Work item: Write the entries out again in full and unchanged, dropping every image.

Front-end code change data
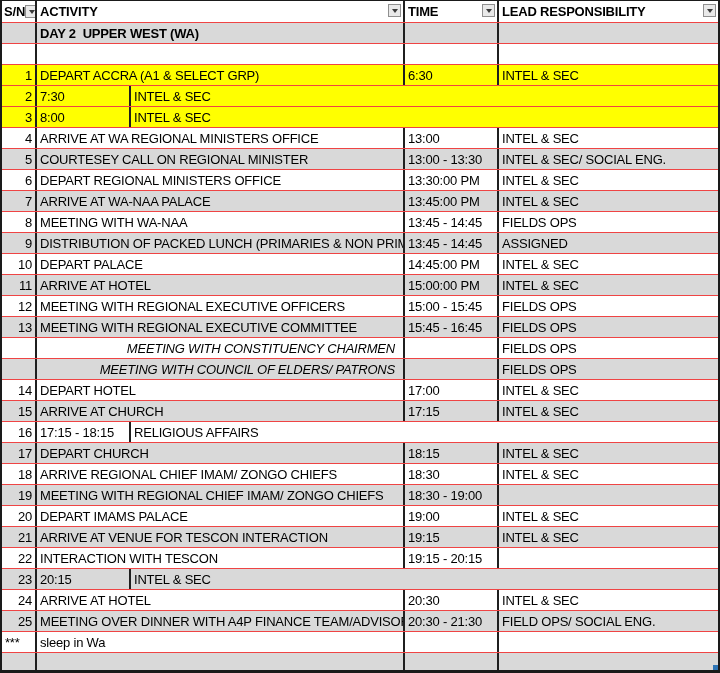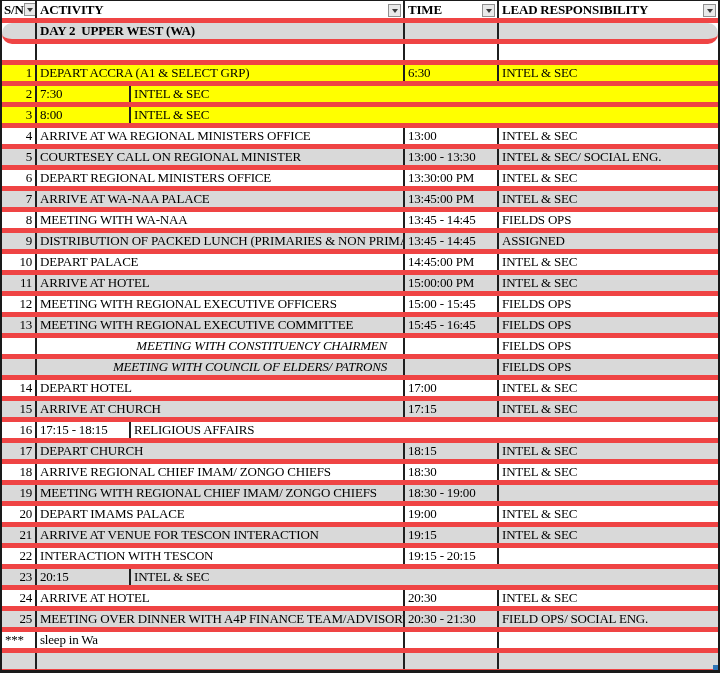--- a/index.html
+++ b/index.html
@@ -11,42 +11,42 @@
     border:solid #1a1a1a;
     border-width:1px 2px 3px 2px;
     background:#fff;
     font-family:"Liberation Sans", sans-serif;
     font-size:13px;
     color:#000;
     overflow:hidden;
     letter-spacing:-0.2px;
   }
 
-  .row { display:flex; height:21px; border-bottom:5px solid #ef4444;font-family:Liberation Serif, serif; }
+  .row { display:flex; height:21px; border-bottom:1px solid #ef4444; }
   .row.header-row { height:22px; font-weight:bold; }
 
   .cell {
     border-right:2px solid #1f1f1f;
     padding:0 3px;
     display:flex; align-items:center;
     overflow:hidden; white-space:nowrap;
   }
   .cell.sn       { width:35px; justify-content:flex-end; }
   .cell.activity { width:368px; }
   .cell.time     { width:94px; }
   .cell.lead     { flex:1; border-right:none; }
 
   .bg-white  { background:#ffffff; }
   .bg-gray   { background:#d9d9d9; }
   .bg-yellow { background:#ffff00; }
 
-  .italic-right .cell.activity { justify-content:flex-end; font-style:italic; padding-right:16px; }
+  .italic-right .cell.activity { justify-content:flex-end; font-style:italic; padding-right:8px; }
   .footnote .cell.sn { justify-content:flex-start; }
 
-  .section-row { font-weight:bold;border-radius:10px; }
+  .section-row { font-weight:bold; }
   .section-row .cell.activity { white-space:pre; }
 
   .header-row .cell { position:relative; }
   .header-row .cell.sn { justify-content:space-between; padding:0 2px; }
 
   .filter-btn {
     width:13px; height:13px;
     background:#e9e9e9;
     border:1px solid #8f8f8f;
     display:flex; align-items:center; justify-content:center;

Answer space:
--- a/index.html
+++ b/index.html
@@ -11,42 +11,42 @@
     border:solid #1a1a1a;
     border-width:1px 2px 3px 2px;
     background:#fff;
     font-family:"Liberation Sans", sans-serif;
     font-size:13px;
     color:#000;
     overflow:hidden;
     letter-spacing:-0.2px;
   }
 
-  .row { display:flex; height:21px; border-bottom:5px solid #ef4444;font-family:Liberation Serif, serif; }
+  .row { display:flex; height:21px; border-bottom:1px solid #ef4444; }
   .row.header-row { height:22px; font-weight:bold; }
 
   .cell {
     border-right:2px solid #1f1f1f;
     padding:0 3px;
     display:flex; align-items:center;
     overflow:hidden; white-space:nowrap;
   }
   .cell.sn       { width:35px; justify-content:flex-end; }
   .cell.activity { width:368px; }
   .cell.time     { width:94px; }
   .cell.lead     { flex:1; border-right:none; }
 
   .bg-white  { background:#ffffff; }
   .bg-gray   { background:#d9d9d9; }
   .bg-yellow { background:#ffff00; }
 
-  .italic-right .cell.activity { justify-content:flex-end; font-style:italic; padding-right:16px; }
+  .italic-right .cell.activity { justify-content:flex-end; font-style:italic; padding-right:8px; }
   .footnote .cell.sn { justify-content:flex-start; }
 
-  .section-row { font-weight:bold;border-radius:10px; }
+  .section-row { font-weight:bold; }
   .section-row .cell.activity { white-space:pre; }
 
   .header-row .cell { position:relative; }
   .header-row .cell.sn { justify-content:space-between; padding:0 2px; }
 
   .filter-btn {
     width:13px; height:13px;
     background:#e9e9e9;
     border:1px solid #8f8f8f;
     display:flex; align-items:center; justify-content:center;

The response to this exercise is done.